Michael Learned in All Over
Michael Learned in All Over

“This is a real chamber piece,” says Learned back stage at the McCarter during a break between matinee and evening performances. “Working with Edward is such a treat. He’s always very nice, very respectful. We all get very nervous but, basically, he listens. He really listens and catches rhythms and emphases.” Harris, for her part, enthuses: “This is such an amazing play to do. It gets richer every time. I haven’t had this much dialogue since A Delicate Balance, and I still get those actor anxiety dreams.”

According to Harris, both she and Learned started memorizing their lines long before rehearsals began “so we could enjoy the rehearsal process. Michael and I talked by phone several times before we all got here.” Harris lives in North Carolina and Learned resides on the West Coast, but their long-term friendship dates back to the mid-’60s and included Harris’s then husband, the late actor/director Ellis Raab. “We were all joined at the hip,” Harris recalls, beaming. “It’s so wonderful to do this play with Edward. He thinks of us–Michael, Myra, John, and me–as his own ‘repertory company.’ He stood and cheered opening night.”

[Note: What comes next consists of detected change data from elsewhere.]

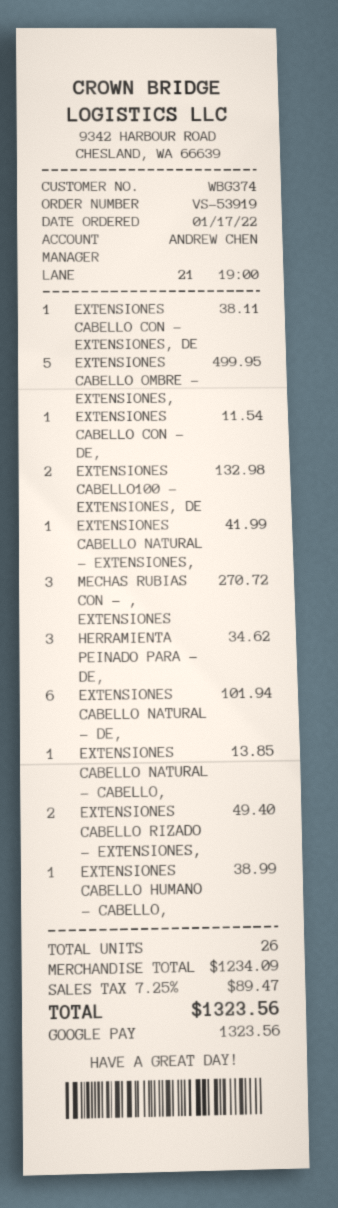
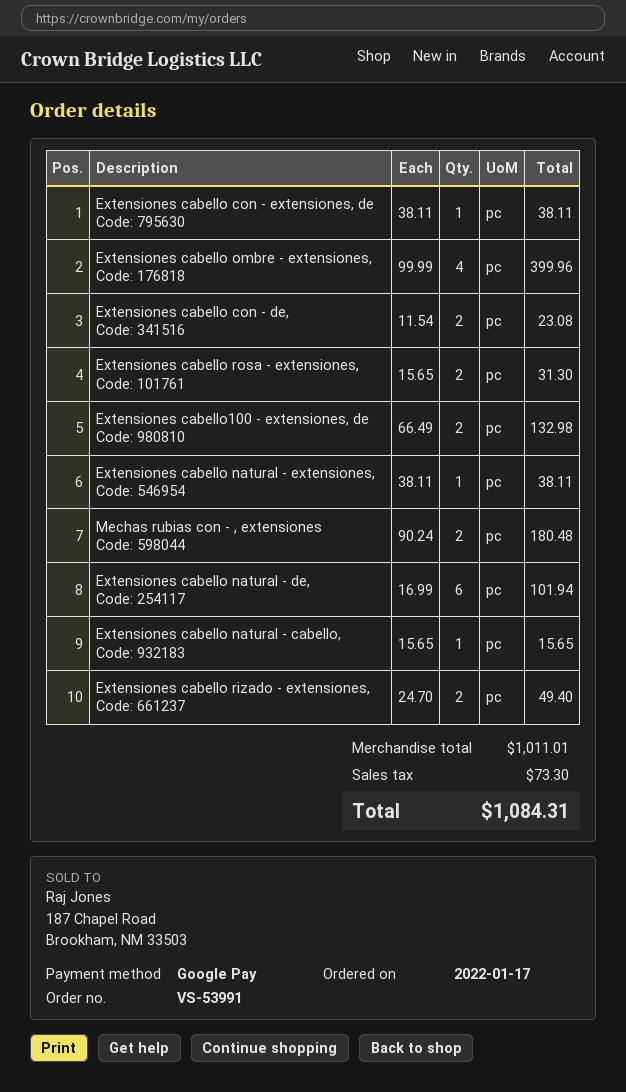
order number: VS-53919 -> VS-53991
EXTENSIONES CABELLO OMBRE - EXTENSIONES,: 5 for 499.95 -> 4 for 399.96
EXTENSIONES CABELLO CON - DE,: 1 for 11.54 -> 2 for 23.08
EXTENSIONES CABELLO NATURAL - EXTENSIONES,: 1 for 41.99 -> 1 for 38.11
MECHAS RUBIAS CON - , EXTENSIONES: 3 for 270.72 -> 2 for 180.48
HERRAMIENTA PEINADO PARA - DE,: 3 for 34.62 -> none
EXTENSIONES CABELLO NATURAL - CABELLO,: 1 for 13.85 -> 1 for 15.65
EXTENSIONES CABELLO HUMANO - CABELLO,: 1 for 38.99 -> none
Extensiones cabello rosa - extensiones,: none -> 2 for 31.30
subtotal: 1234.09 -> 1011.01
tax: 89.47 -> 73.30
total: 1323.56 -> 1084.31

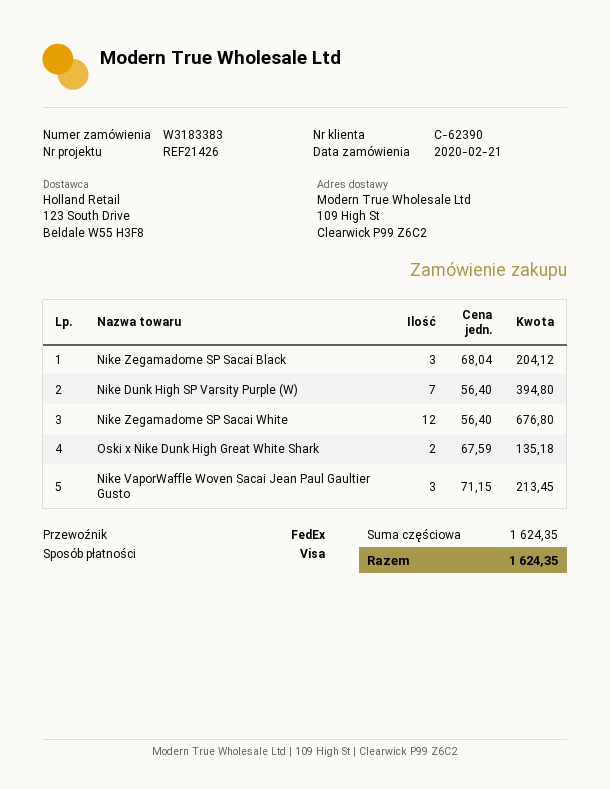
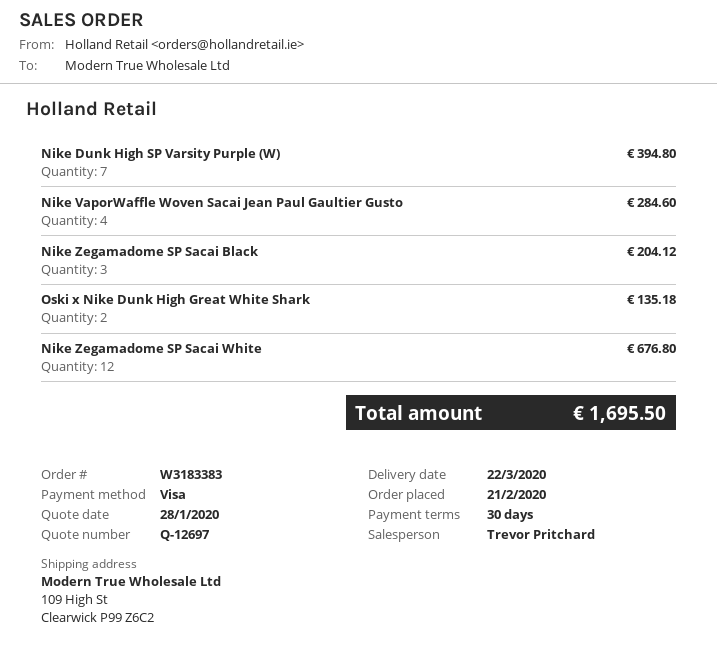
Nike VaporWaffle Woven Sacai Jean Paul Gaultier Gusto: 3 for 213.45 -> 4 for 284.60
total: 1624.35 -> 1695.50

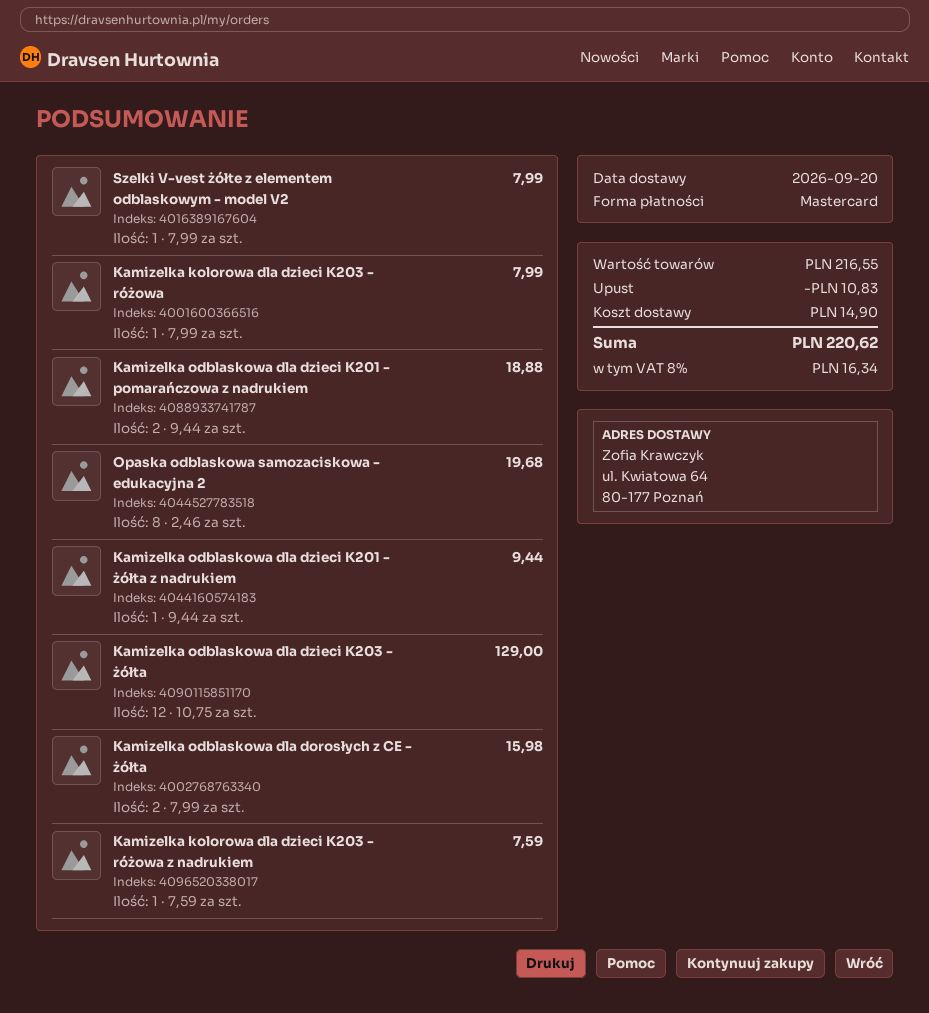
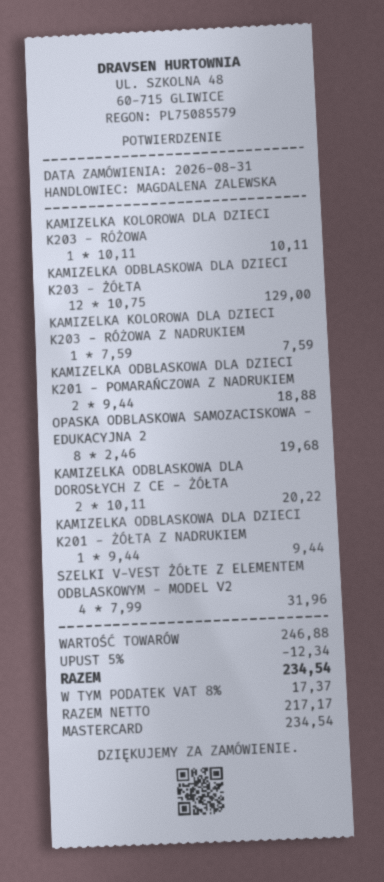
Szelki V-vest żółte z elementem odblaskowym - model V2: 1 x 7.99 = 7.99 -> 4 x 7.99 = 31.96
Kamizelka kolorowa dla dzieci K203 - różowa: 1 x 7.99 = 7.99 -> 1 x 10.11 = 10.11
Kamizelka odblaskowa dla dorosłych z CE - żółta: 2 x 7.99 = 15.98 -> 2 x 10.11 = 20.22
subtotal: 216.55 -> 246.88
discount: 10.83 -> 12.34
shipping: 14.90 -> none
tax: 8% = 16.34 -> 8% = 17.37
total: 220.62 -> 234.54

The production’s imminent move to the Gramercy makes Edward Albee happy for a number of reasons, not the least of which is his belief that “It’ll be much nicer in the smaller house. No serious play should ever be done in a house bigger than 500 [the Gramercy has 499 seats]. You need to see the actors’ faces. Serious plays demand that kind of intimacy.” And discriminating theatergoers still demand the kind of provocative, compelling playwriting exemplified by the work of Edward Albee.